Poise is lovely.
Eloquent speech, flawless posture and impeccable manners are all wonderful. It’s good to dress neatly, if not expensively, and carry ourselves with grace and ease. Grooming counts too; it’s nice to be polished. All these things are what we think of when we talk about elegance.
I’m sitting here in a t-shirt I’ve had since high school, (which was…umm…awhile ago), yoga pants and striped knee socks. Oh, and my favorite quilt sort of wrapped around me too. It’s a good look.
Hair, well, it’s 11:30 at night and I spent all afternoon chasing my children around outside. It’s looked better.
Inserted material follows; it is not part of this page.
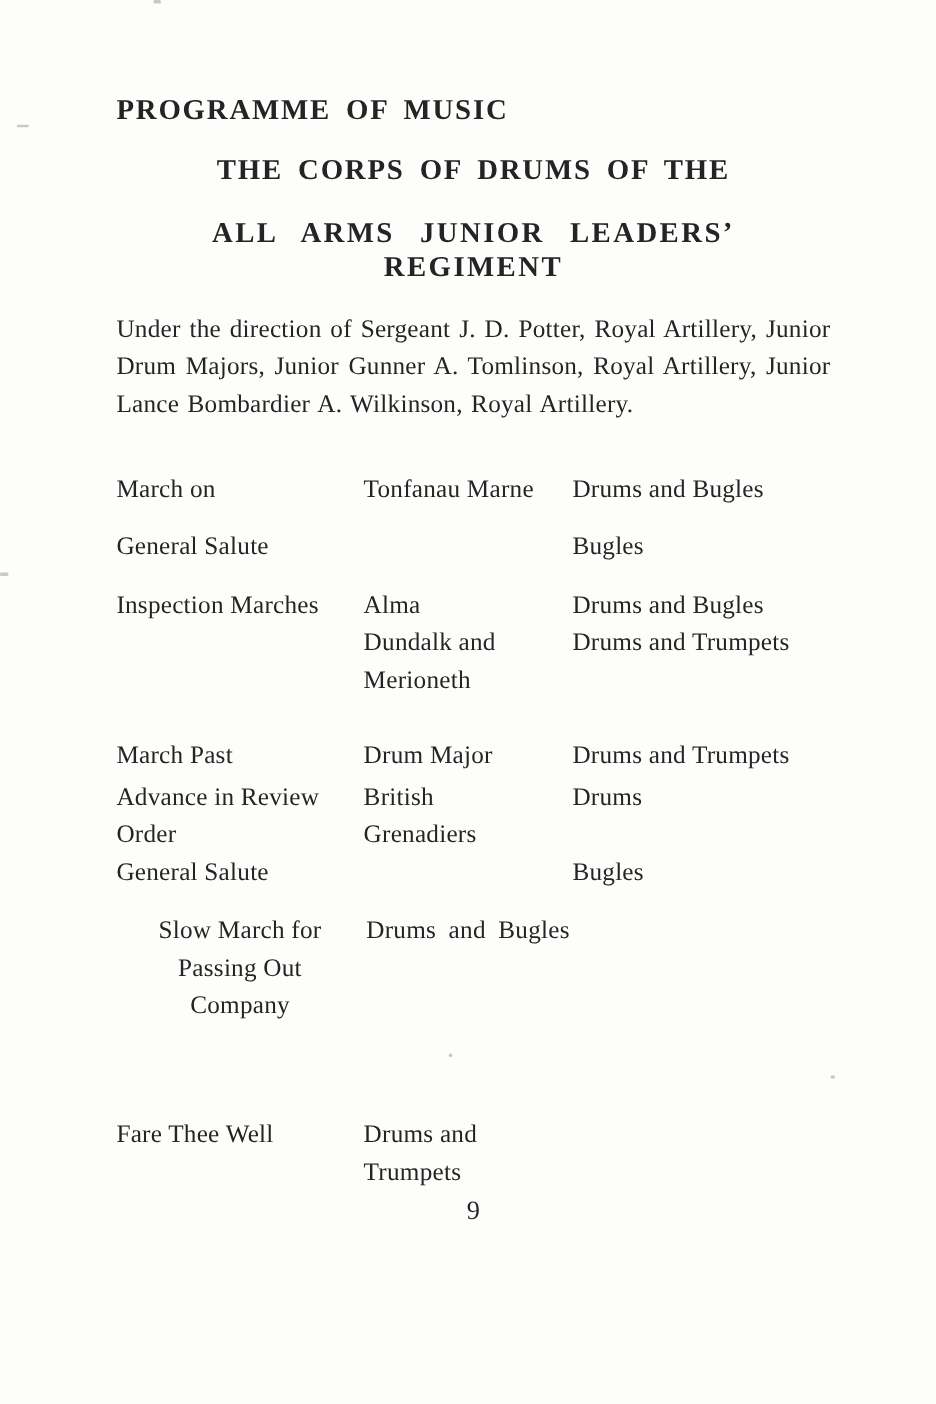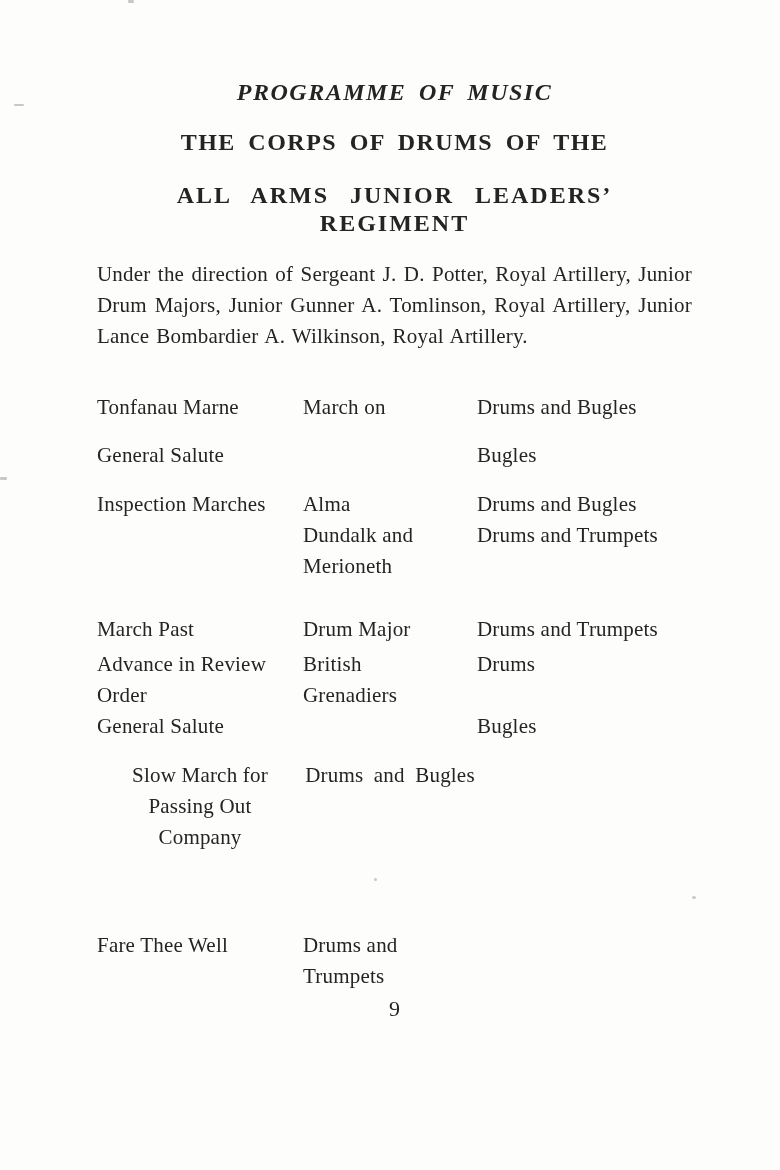"PROGRAMME OF MUSIC" .title { font-style: italic -> none; text-align: center -> left }
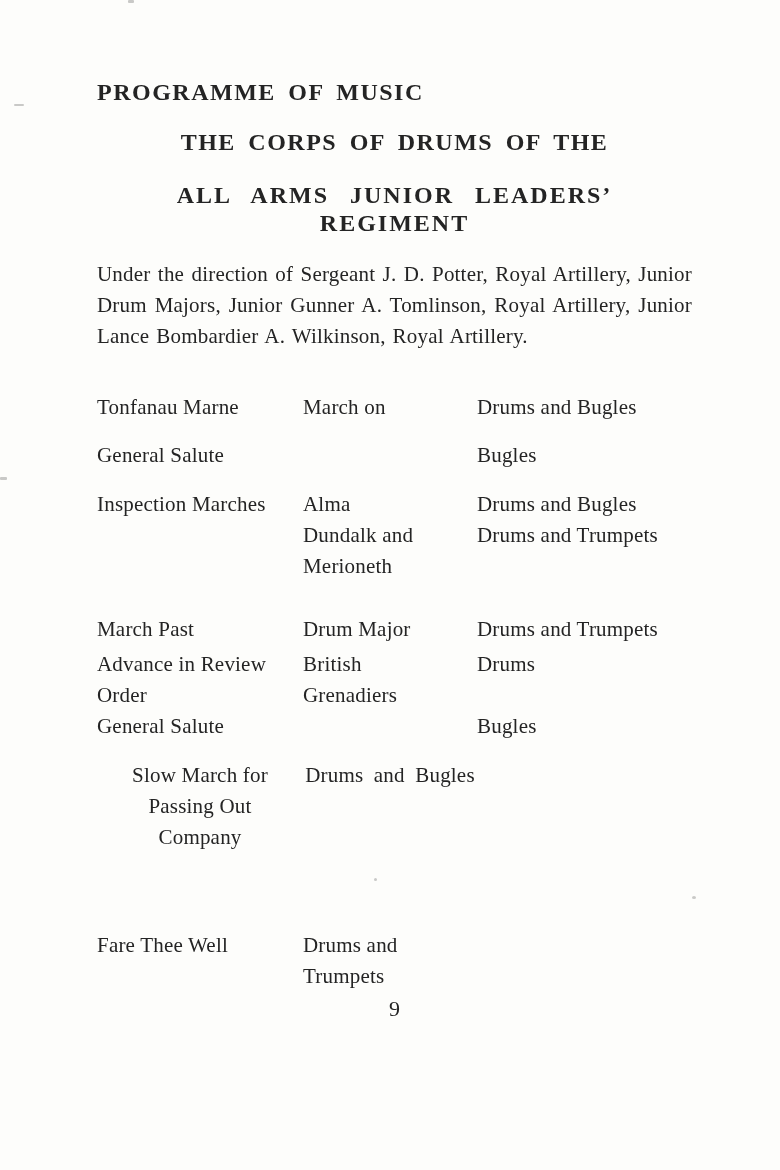"Tonfanau Marne" div.cell { order: before "March on" -> after "March on" }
Posture, hmm. Generally good. At the moment, while working on my laptop in bed—less than stellar.
I am decidedly not the picture of elegance this evening. The little boy-next-door told me recently that I look like Cinderella. But then he immediately qualified it by saying, “Except, you know, older.” By this time of day, most every day, I am Cinderella after midnight and I only have one shoe left. My gorgeous white horses have turned to mice and run off. It’s pumpkin time.
Unless you consider this:
“The only true elegance is vulnerability”
So, it’s great to be stylish.
In the morning I’ll clean up nicely and pull myself together. Poise is good, and I do my best to be gracious and polite. Mindful speech matters; we should all choose our words and how we use them carefully.
But none of that matters if we aren’t vulnerable. All the outward parts of elegance are aesthetically pleasing, but it’s all wasted if it only serves to tuck the real you away behind some glossy facade.
The richest, most elegant thing about a person—to me—is his honest laugh, a quiet, true thing shared unflinchingly or a moment when he is completely at ease—no posturing, no pretense—just genuine basic goodness.